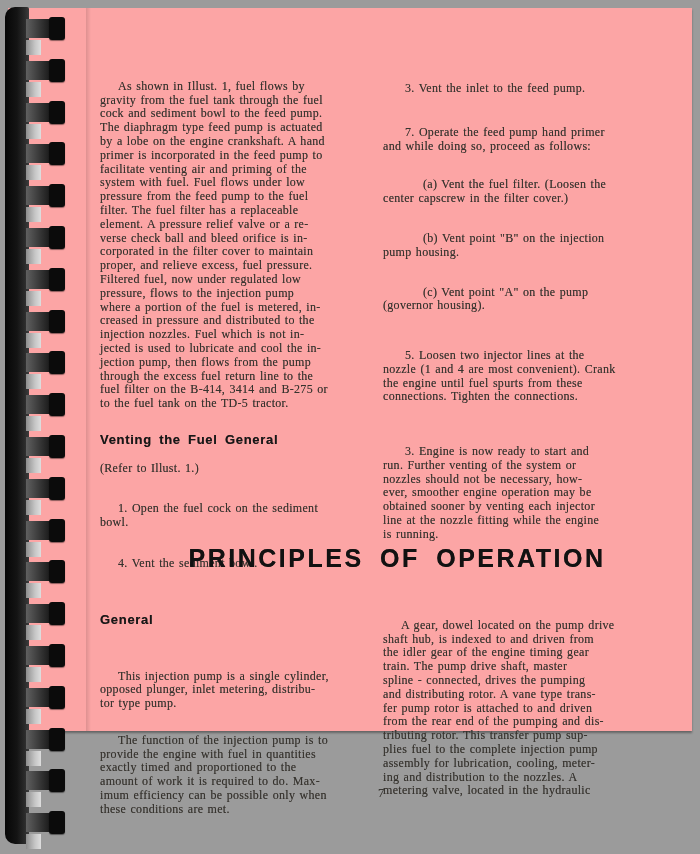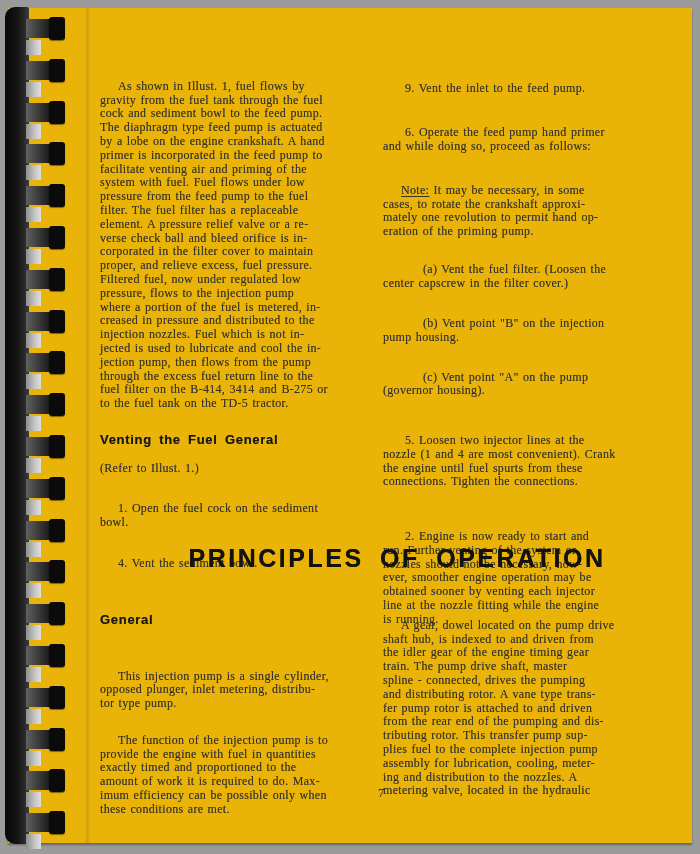--- a/index.html
+++ b/index.html
@@ -9,8 +9,8 @@
     font-family:"Liberation Serif", serif;
   }
   .page {
-    position:absolute; left:8px; top:8px; width:684px; height:835px;
-    background:#eab308;
+    position:absolute; left:8px; top:8px; width:684px; height:723px;
+    background:#fca5a5;
     box-shadow:0 2px 2px rgba(0,0,0,0.35);
   }
   .edge-shadow {

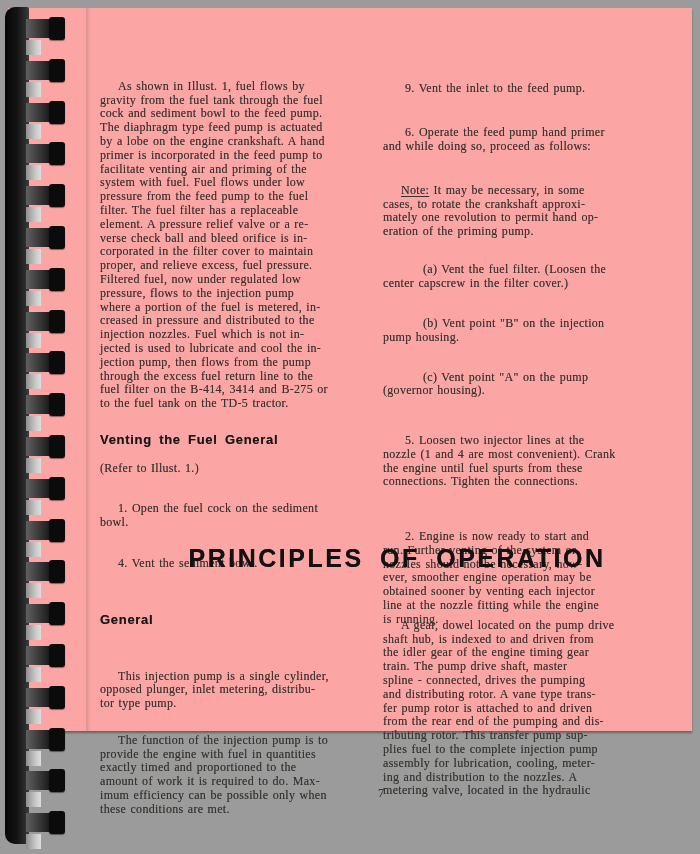--- a/index.html
+++ b/index.html
@@ -124,7 +124,7 @@
   </div>
 
   <div class="col col-top-right">
-    <p class="ind2">9.  Vent the inlet to the feed pump.</p>
+    <p class="ind2">3.  Vent the inlet to the feed pump.</p>
     <p class="ind2 mt17">6.  Operate the feed pump hand primer
 and while doing so, proceed as follows:</p>
     <p class="ind1 mt16"><span class="note-label">Note:</span><span>  It may be necessary, in some

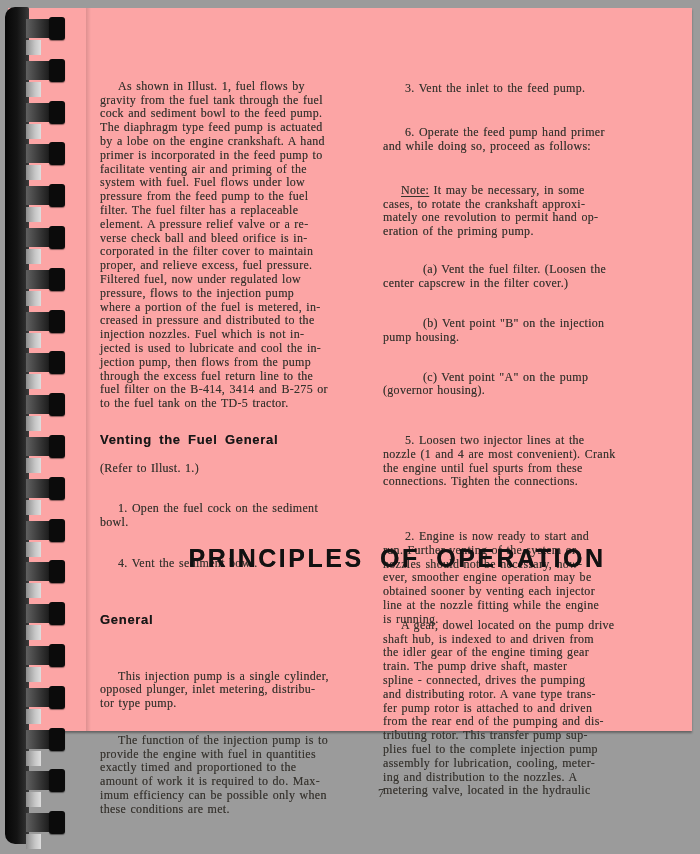--- a/index.html
+++ b/index.html
@@ -125,7 +125,7 @@
 
   <div class="col col-top-right">
     <p class="ind2">3.  Vent the inlet to the feed pump.</p>
-    <p class="ind2 mt17">6.  Operate the feed pump hand primer
+    <p class="ind2 mt17">7.  Operate the feed pump hand primer
 and while doing so, proceed as follows:</p>
     <p class="ind1 mt16"><span class="note-label">Note:</span><span>  It may be necessary, in some
 cases, to rotate the crankshaft approxi-

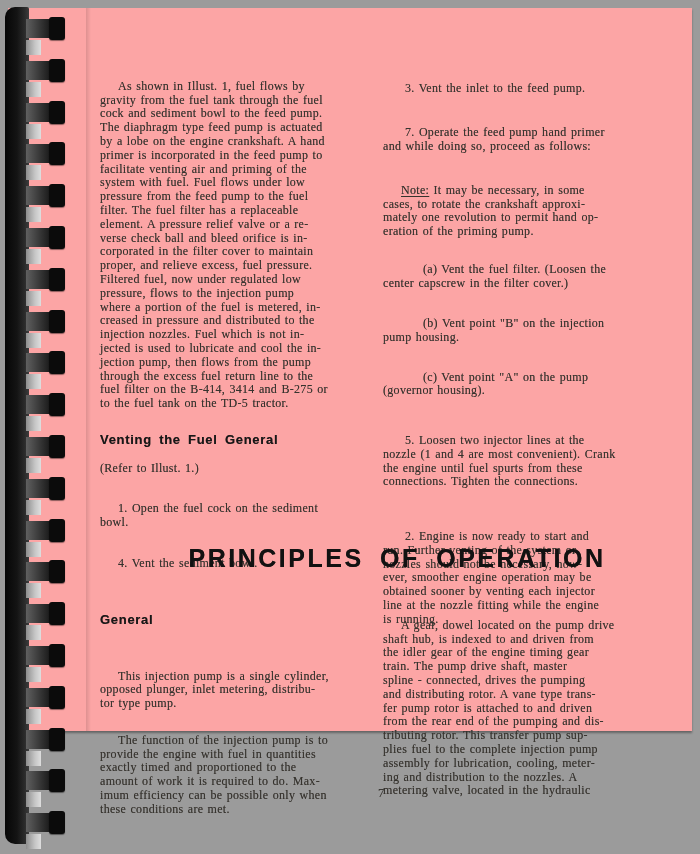--- a/index.html
+++ b/index.html
@@ -127,10 +127,6 @@
     <p class="ind2">3.  Vent the inlet to the feed pump.</p>
     <p class="ind2 mt17">7.  Operate the feed pump hand primer
 and while doing so, proceed as follows:</p>
-    <p class="ind1 mt16"><span class="note-label">Note:</span><span>  It may be necessary, in some
-cases, to rotate the crankshaft approxi-
-mately one revolution to permit hand op-
-eration of the priming pump.</span></p>
     <p class="ind3 mt10">(a)  Vent the fuel filter.  (Loosen the
 center capscrew in the filter cover.)</p>
     <p class="ind3 mt13">(b)  Vent point "B" on the injection

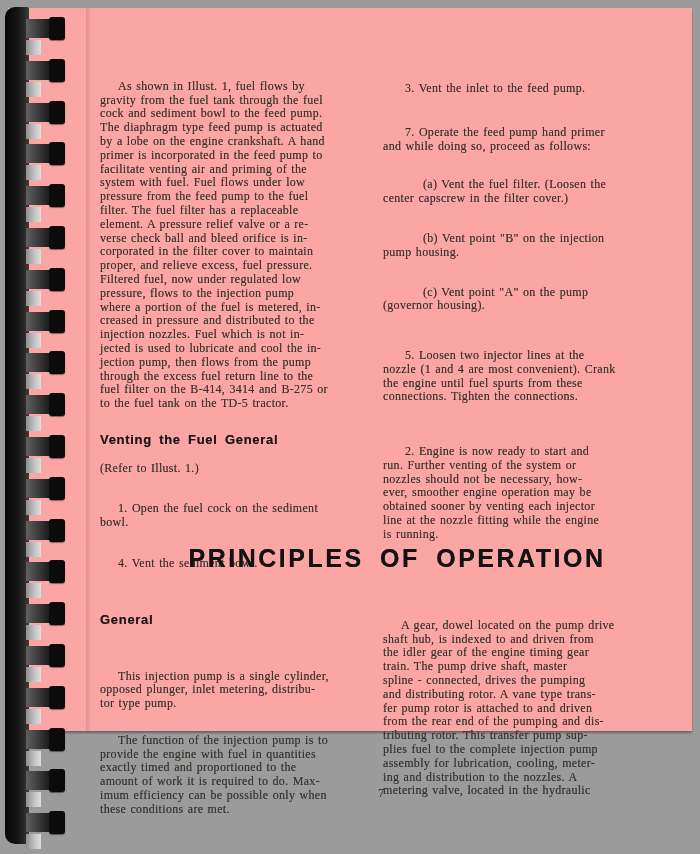--- a/index.html
+++ b/index.html
@@ -137,7 +137,7 @@
 nozzle (1 and 4 are most convenient).  Crank
 the engine until fuel spurts from these
 connections.  Tighten the connections.</p>
-    <p class="ind2 mt27">2.  Engine is now ready to start and
+    <p class="ind2 mt27">3.  Engine is now ready to start and
 run.  Further venting of the system or
 nozzles should not be necessary, how-
 ever, smoother engine operation may be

######

A single number is the answer: the number of lines in the entries that contain "position".

2